-------- Data section --------
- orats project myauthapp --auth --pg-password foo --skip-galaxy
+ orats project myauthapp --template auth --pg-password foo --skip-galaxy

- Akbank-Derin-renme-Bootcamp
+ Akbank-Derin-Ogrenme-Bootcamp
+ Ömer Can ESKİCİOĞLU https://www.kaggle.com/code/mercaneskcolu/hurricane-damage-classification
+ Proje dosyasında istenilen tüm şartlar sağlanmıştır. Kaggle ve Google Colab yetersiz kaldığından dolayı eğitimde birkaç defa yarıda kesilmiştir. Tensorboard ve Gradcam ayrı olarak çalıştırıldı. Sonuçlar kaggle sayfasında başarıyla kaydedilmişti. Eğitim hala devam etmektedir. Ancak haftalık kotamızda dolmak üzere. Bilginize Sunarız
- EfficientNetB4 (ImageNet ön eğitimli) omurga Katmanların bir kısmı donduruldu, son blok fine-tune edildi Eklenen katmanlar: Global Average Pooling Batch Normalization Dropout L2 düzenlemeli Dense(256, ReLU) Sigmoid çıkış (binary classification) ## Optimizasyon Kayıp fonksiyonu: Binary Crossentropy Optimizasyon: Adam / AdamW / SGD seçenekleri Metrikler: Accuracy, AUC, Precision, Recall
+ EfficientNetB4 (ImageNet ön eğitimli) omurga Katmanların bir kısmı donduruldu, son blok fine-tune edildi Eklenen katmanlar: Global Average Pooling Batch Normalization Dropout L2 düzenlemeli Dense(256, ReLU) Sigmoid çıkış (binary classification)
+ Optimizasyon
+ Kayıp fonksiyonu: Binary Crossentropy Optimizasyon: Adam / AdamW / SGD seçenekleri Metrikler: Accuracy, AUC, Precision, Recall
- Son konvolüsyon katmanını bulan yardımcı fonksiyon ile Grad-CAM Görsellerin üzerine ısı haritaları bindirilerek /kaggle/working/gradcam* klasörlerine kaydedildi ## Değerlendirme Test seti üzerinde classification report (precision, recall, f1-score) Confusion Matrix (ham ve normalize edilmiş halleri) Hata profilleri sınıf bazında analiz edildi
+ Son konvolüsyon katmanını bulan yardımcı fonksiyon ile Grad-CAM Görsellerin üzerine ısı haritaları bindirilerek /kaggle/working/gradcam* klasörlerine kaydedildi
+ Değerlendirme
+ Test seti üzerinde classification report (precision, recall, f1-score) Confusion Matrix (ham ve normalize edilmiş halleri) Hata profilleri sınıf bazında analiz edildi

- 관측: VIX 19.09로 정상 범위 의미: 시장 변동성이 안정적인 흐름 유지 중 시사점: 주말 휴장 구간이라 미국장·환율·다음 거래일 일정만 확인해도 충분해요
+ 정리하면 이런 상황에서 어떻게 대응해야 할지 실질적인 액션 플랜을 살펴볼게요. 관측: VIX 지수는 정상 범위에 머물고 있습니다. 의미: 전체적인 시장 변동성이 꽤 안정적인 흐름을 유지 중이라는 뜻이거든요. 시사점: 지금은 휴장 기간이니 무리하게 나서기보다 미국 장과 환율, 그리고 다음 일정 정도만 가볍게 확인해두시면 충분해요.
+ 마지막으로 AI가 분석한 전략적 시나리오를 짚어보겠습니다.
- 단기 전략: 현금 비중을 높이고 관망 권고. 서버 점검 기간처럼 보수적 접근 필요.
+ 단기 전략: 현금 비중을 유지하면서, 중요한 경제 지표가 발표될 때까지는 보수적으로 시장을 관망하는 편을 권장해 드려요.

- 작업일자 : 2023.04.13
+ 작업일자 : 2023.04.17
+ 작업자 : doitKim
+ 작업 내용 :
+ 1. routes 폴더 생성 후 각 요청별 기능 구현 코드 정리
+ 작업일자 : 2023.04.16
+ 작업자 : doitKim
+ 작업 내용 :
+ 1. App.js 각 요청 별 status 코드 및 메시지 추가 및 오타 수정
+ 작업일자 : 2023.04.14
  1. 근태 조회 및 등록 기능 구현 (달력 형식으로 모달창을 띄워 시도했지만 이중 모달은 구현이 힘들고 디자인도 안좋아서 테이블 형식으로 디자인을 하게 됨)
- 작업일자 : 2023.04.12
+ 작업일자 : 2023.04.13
--------
(The problem) Please transcribe the records in full, keeping every word as it is.

(Solution to the exercise)
- orats project myauthapp --auth --pg-password foo --skip-galaxy
+ orats project myauthapp --template auth --pg-password foo --skip-galaxy

- Akbank-Derin-renme-Bootcamp
+ Akbank-Derin-Ogrenme-Bootcamp
+ Ömer Can ESKİCİOĞLU https://www.kaggle.com/code/mercaneskcolu/hurricane-damage-classification
+ Proje dosyasında istenilen tüm şartlar sağlanmıştır. Kaggle ve Google Colab yetersiz kaldığından dolayı eğitimde birkaç defa yarıda kesilmiştir. Tensorboard ve Gradcam ayrı olarak çalıştırıldı. Sonuçlar kaggle sayfasında başarıyla kaydedilmişti. Eğitim hala devam etmektedir. Ancak haftalık kotamızda dolmak üzere. Bilginize Sunarız
- EfficientNetB4 (ImageNet ön eğitimli) omurga Katmanların bir kısmı donduruldu, son blok fine-tune edildi Eklenen katmanlar: Global Average Pooling Batch Normalization Dropout L2 düzenlemeli Dense(256, ReLU) Sigmoid çıkış (binary classification) ## Optimizasyon Kayıp fonksiyonu: Binary Crossentropy Optimizasyon: Adam / AdamW / SGD seçenekleri Metrikler: Accuracy, AUC, Precision, Recall
+ EfficientNetB4 (ImageNet ön eğitimli) omurga Katmanların bir kısmı donduruldu, son blok fine-tune edildi Eklenen katmanlar: Global Average Pooling Batch Normalization Dropout L2 düzenlemeli Dense(256, ReLU) Sigmoid çıkış (binary classification)
+ Optimizasyon
+ Kayıp fonksiyonu: Binary Crossentropy Optimizasyon: Adam / AdamW / SGD seçenekleri Metrikler: Accuracy, AUC, Precision, Recall
- Son konvolüsyon katmanını bulan yardımcı fonksiyon ile Grad-CAM Görsellerin üzerine ısı haritaları bindirilerek /kaggle/working/gradcam* klasörlerine kaydedildi ## Değerlendirme Test seti üzerinde classification report (precision, recall, f1-score) Confusion Matrix (ham ve normalize edilmiş halleri) Hata profilleri sınıf bazında analiz edildi
+ Son konvolüsyon katmanını bulan yardımcı fonksiyon ile Grad-CAM Görsellerin üzerine ısı haritaları bindirilerek /kaggle/working/gradcam* klasörlerine kaydedildi
+ Değerlendirme
+ Test seti üzerinde classification report (precision, recall, f1-score) Confusion Matrix (ham ve normalize edilmiş halleri) Hata profilleri sınıf bazında analiz edildi

- 관측: VIX 19.09로 정상 범위 의미: 시장 변동성이 안정적인 흐름 유지 중 시사점: 주말 휴장 구간이라 미국장·환율·다음 거래일 일정만 확인해도 충분해요
+ 정리하면 이런 상황에서 어떻게 대응해야 할지 실질적인 액션 플랜을 살펴볼게요. 관측: VIX 지수는 정상 범위에 머물고 있습니다. 의미: 전체적인 시장 변동성이 꽤 안정적인 흐름을 유지 중이라는 뜻이거든요. 시사점: 지금은 휴장 기간이니 무리하게 나서기보다 미국 장과 환율, 그리고 다음 일정 정도만 가볍게 확인해두시면 충분해요.
+ 마지막으로 AI가 분석한 전략적 시나리오를 짚어보겠습니다.
- 단기 전략: 현금 비중을 높이고 관망 권고. 서버 점검 기간처럼 보수적 접근 필요.
+ 단기 전략: 현금 비중을 유지하면서, 중요한 경제 지표가 발표될 때까지는 보수적으로 시장을 관망하는 편을 권장해 드려요.

- 작업일자 : 2023.04.13
+ 작업일자 : 2023.04.17
+ 작업자 : doitKim
+ 작업 내용 :
+ 1. routes 폴더 생성 후 각 요청별 기능 구현 코드 정리
+ 작업일자 : 2023.04.16
+ 작업자 : doitKim
+ 작업 내용 :
+ 1. App.js 각 요청 별 status 코드 및 메시지 추가 및 오타 수정
+ 작업일자 : 2023.04.14
  1. 근태 조회 및 등록 기능 구현 (달력 형식으로 모달창을 띄워 시도했지만 이중 모달은 구현이 힘들고 디자인도 안좋아서 테이블 형식으로 디자인을 하게 됨)
- 작업일자 : 2023.04.12
+ 작업일자 : 2023.04.13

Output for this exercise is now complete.